J’aperçois une silhouette derrière elle. Un homme. Je ne le reconnais pas. Je ne le connais pas. Je ne la connais plus. Il ne la connaît certainement pas encore. C’est la seule chose qui me rassure. Si elle ne peut être à moi, j’aime à penser qu’aucun autre ne va percer son mystère à ma place. Cette idée m’empêche de sombrer dans une jalousie paranoïaque et me permet de me satisfaire d’images pixelisées.

 

Certaines personnes harcèlent leurs ex par SMS. Traquent leur humeur, leurs déambulations sur les réseaux sociaux. J’ai tout de suite su que ça ne me suffirait pas. Je me suis donné le droit de pouvoir continuer à la voir tous les jours.
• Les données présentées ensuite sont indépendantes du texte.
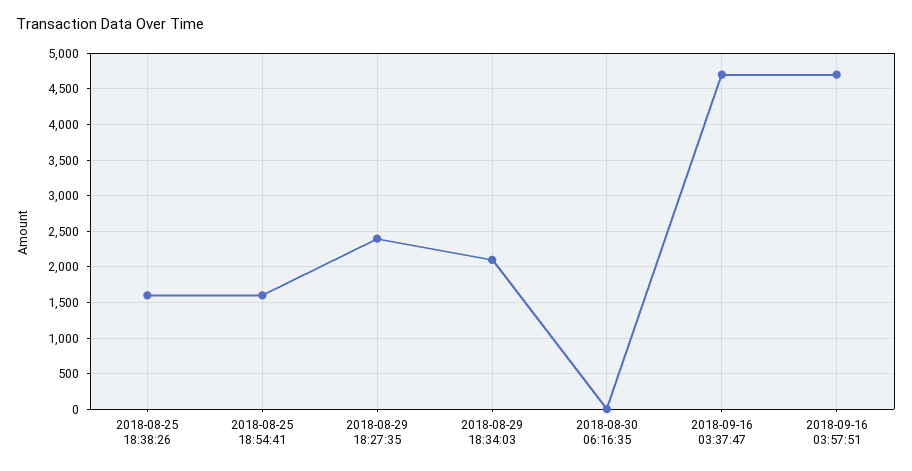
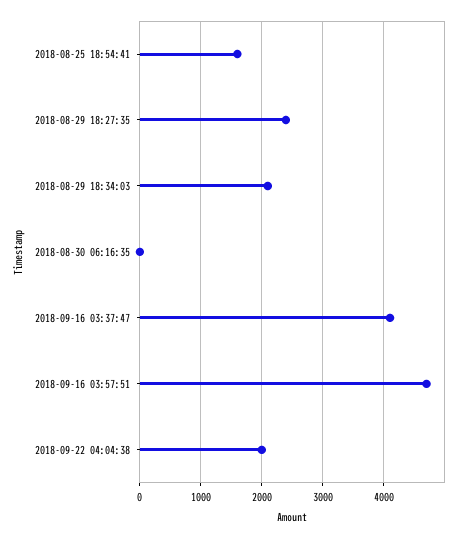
2018-08-25 18:38:26: 1600 -> none
2018-09-16 03:37:47: 4700 -> 4100
2018-09-22 04:04:38: none -> 2000

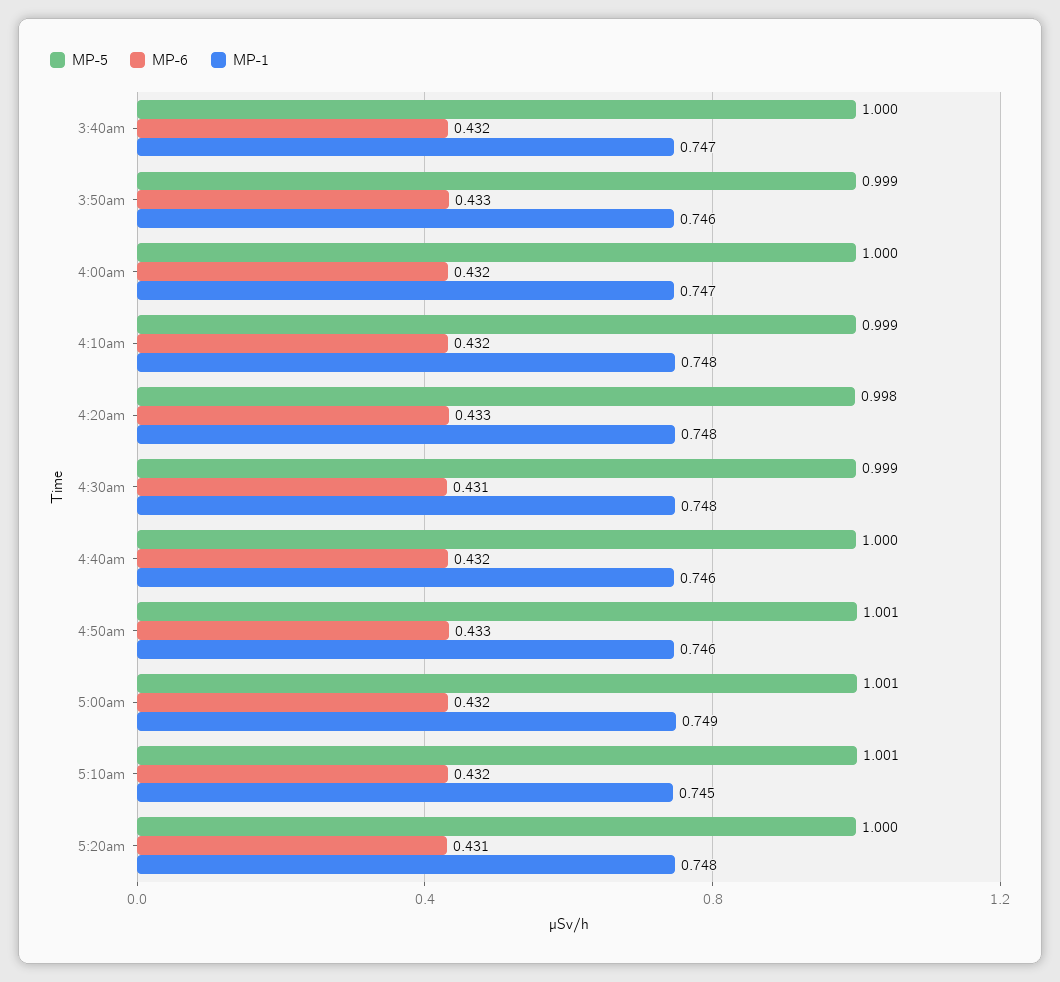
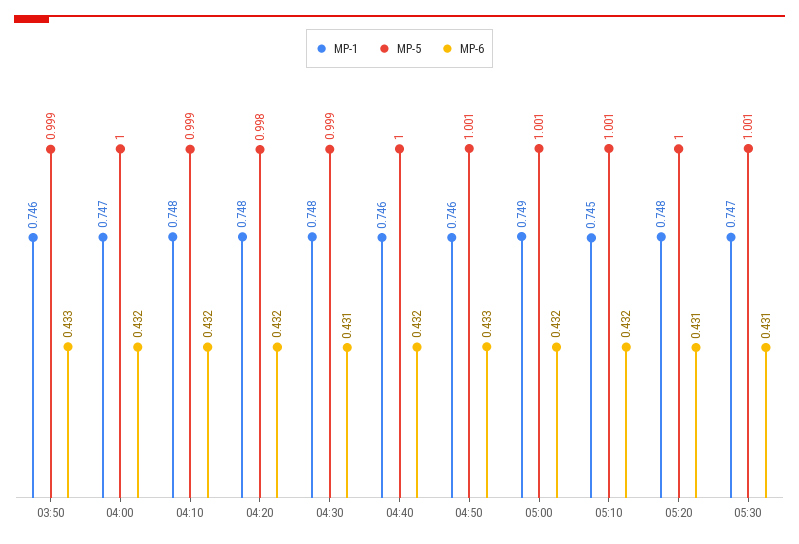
MP-5, 3:40am: 1 -> none
MP-6, 3:40am: 0.432 -> none
MP-1, 3:40am: 0.747 -> none
MP-6, 4:20am: 0.433 -> 0.432
MP-1, 05:30: none -> 0.747
MP-5, 05:30: none -> 1.001
MP-6, 05:30: none -> 0.431

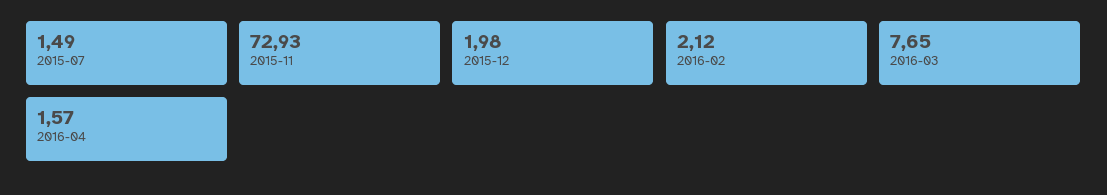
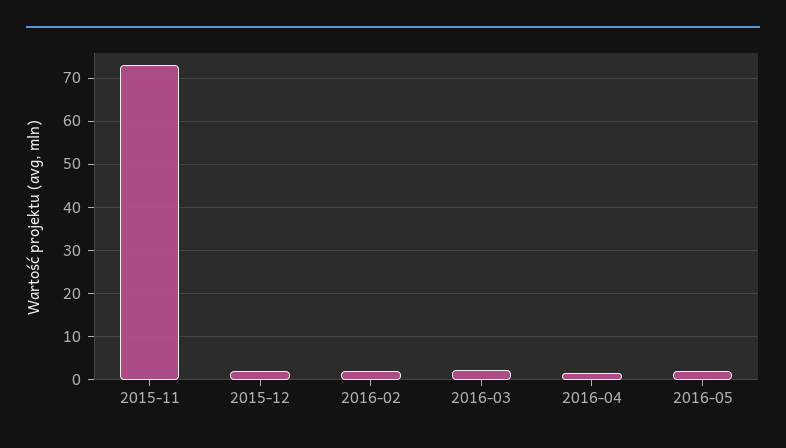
2015-07: 1.49 -> none
2016-03: 7.65 -> 2
2016-05: none -> 2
Ça peut paraître malsain et ça l’est. Dans un sens. Mais en coupant le cordon sans préavis, elle ne m'a pas laissé le choix.

Parfois, j’ai l’impression qu’elle m’observe aussi. Qu’elle pourrait m’entendre à travers son ordinateur, si j’osais parler. Je me prends à rêver qu’elle n’est pas dupe, que l’on continue à jouer. Qu’elle se donne en spectacle avec plaisir. Que ces hommes en arrière plan ne sont que des figurants de notre scénario. J’attends un clin d’oeil pour valider complètement cette théorie.

 

Elle se relève. Son nombril, son verre de jus d’orange vide, un écran noir. Elle me manque, putain elle me manque.